Records |
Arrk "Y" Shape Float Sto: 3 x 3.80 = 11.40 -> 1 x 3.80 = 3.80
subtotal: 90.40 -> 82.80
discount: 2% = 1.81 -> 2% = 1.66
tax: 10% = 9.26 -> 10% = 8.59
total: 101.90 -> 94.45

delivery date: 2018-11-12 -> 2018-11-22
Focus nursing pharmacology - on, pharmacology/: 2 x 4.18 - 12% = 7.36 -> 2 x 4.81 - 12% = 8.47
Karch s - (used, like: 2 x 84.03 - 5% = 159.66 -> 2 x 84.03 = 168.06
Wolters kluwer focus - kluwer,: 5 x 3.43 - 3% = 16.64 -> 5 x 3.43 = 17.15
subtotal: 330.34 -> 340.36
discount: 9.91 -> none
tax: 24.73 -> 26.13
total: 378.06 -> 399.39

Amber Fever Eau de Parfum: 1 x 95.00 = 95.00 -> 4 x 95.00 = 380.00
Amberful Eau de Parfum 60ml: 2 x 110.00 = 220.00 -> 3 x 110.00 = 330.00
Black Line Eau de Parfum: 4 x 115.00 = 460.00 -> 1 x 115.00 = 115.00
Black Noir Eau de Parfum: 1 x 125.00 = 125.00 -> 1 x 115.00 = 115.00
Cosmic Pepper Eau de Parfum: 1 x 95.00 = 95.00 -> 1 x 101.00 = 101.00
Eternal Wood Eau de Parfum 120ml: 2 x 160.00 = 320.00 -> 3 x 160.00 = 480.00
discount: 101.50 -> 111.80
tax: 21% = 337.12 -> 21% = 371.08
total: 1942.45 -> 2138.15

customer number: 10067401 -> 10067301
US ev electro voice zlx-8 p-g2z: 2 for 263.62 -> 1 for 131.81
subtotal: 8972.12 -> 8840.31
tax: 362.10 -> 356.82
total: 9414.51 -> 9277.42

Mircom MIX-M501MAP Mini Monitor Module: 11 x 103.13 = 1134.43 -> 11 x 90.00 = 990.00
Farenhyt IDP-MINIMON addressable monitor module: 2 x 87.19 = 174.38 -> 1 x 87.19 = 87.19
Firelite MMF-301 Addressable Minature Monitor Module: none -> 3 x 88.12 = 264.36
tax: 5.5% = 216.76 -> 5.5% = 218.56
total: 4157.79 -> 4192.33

Problem details |
Lines from the one containing "total: 378.06 -> 399.39" through the end of the entries above must be copied exactly; include both ends and no other lines.

Task result |
total: 378.06 -> 399.39

Amber Fever Eau de Parfum: 1 x 95.00 = 95.00 -> 4 x 95.00 = 380.00
Amberful Eau de Parfum 60ml: 2 x 110.00 = 220.00 -> 3 x 110.00 = 330.00
Black Line Eau de Parfum: 4 x 115.00 = 460.00 -> 1 x 115.00 = 115.00
Black Noir Eau de Parfum: 1 x 125.00 = 125.00 -> 1 x 115.00 = 115.00
Cosmic Pepper Eau de Parfum: 1 x 95.00 = 95.00 -> 1 x 101.00 = 101.00
Eternal Wood Eau de Parfum 120ml: 2 x 160.00 = 320.00 -> 3 x 160.00 = 480.00
discount: 101.50 -> 111.80
tax: 21% = 337.12 -> 21% = 371.08
total: 1942.45 -> 2138.15

customer number: 10067401 -> 10067301
US ev electro voice zlx-8 p-g2z: 2 for 263.62 -> 1 for 131.81
subtotal: 8972.12 -> 8840.31
tax: 362.10 -> 356.82
total: 9414.51 -> 9277.42

Mircom MIX-M501MAP Mini Monitor Module: 11 x 103.13 = 1134.43 -> 11 x 90.00 = 990.00
Farenhyt IDP-MINIMON addressable monitor module: 2 x 87.19 = 174.38 -> 1 x 87.19 = 87.19
Firelite MMF-301 Addressable Minature Monitor Module: none -> 3 x 88.12 = 264.36
tax: 5.5% = 216.76 -> 5.5% = 218.56
total: 4157.79 -> 4192.33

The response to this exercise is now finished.